To celebrate two decades of such partnerships, Target sought out a new approach to its marketing and relaunched hundreds of items from 20 of its most iconic partnerships at their original price. It published a keepsake book and produced a documentary on what design for all means to Target, and hosted experiential moments. It had a big out-of-home presence, including a display in Vegas the size of a football field. Target aspires to values such as design for all, inclusivity, and guest focus every day, and in all that it does.
Key Takeaways
Target’s willingness to try new approaches to how it thinks, and the way it puts content out into the world, is its most impressive attribute.
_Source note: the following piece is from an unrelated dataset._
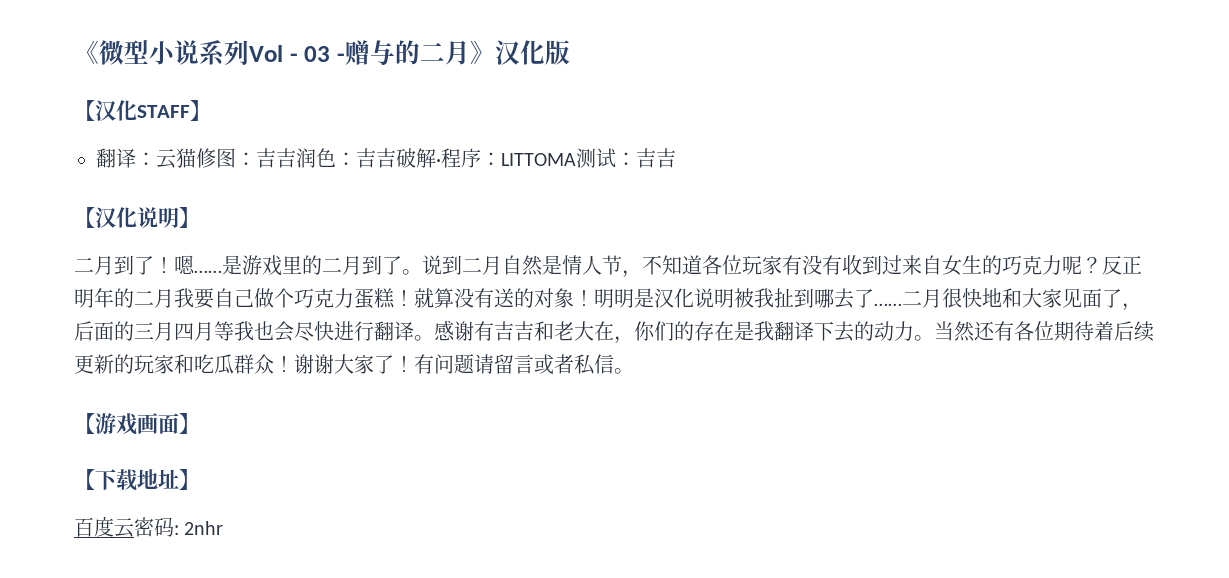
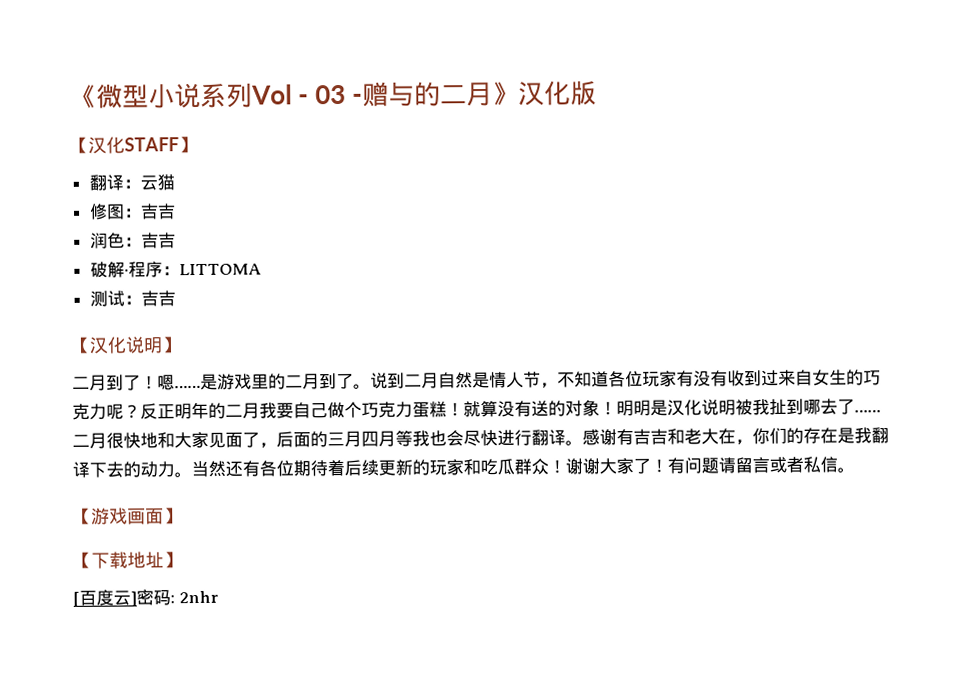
(196, 158) none -> (175, 182) //
(296, 158) none -> (176, 211) //
(396, 158) none -> (176, 240) //
(576, 159) none -> (261, 269) //
[74,516,134,538] 百度云 -> [73,589,137,607] [百度云]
Change isn’t always comfortable, but in today’s environment the best work comes from what is least comfortable. Target’s recent initiatives were not easy, but they were the right thing to do. This is the kind of work that ensures success isn’t temporary but is instead something that is continuously built upon. Target is always looking for new and better ways to serve its guests. Gomez encourages all marketers to ask themselves three things when getting ready for a new campaign, reviewing strategy, or handling a crisis:
1. Is there anything in your plans that gives you pause?
2. Is there anything that’s truly new?
3. Most importantly, are you doing right by your brand and for the consumers that you serve?
“Reviving Target’s Tar-jay Spirit.” Rick Gomez, EVP, Chief Marketing and Digital Officer at Target. 2019 ANA Masters of Marketing Week Conference, 10/3/19.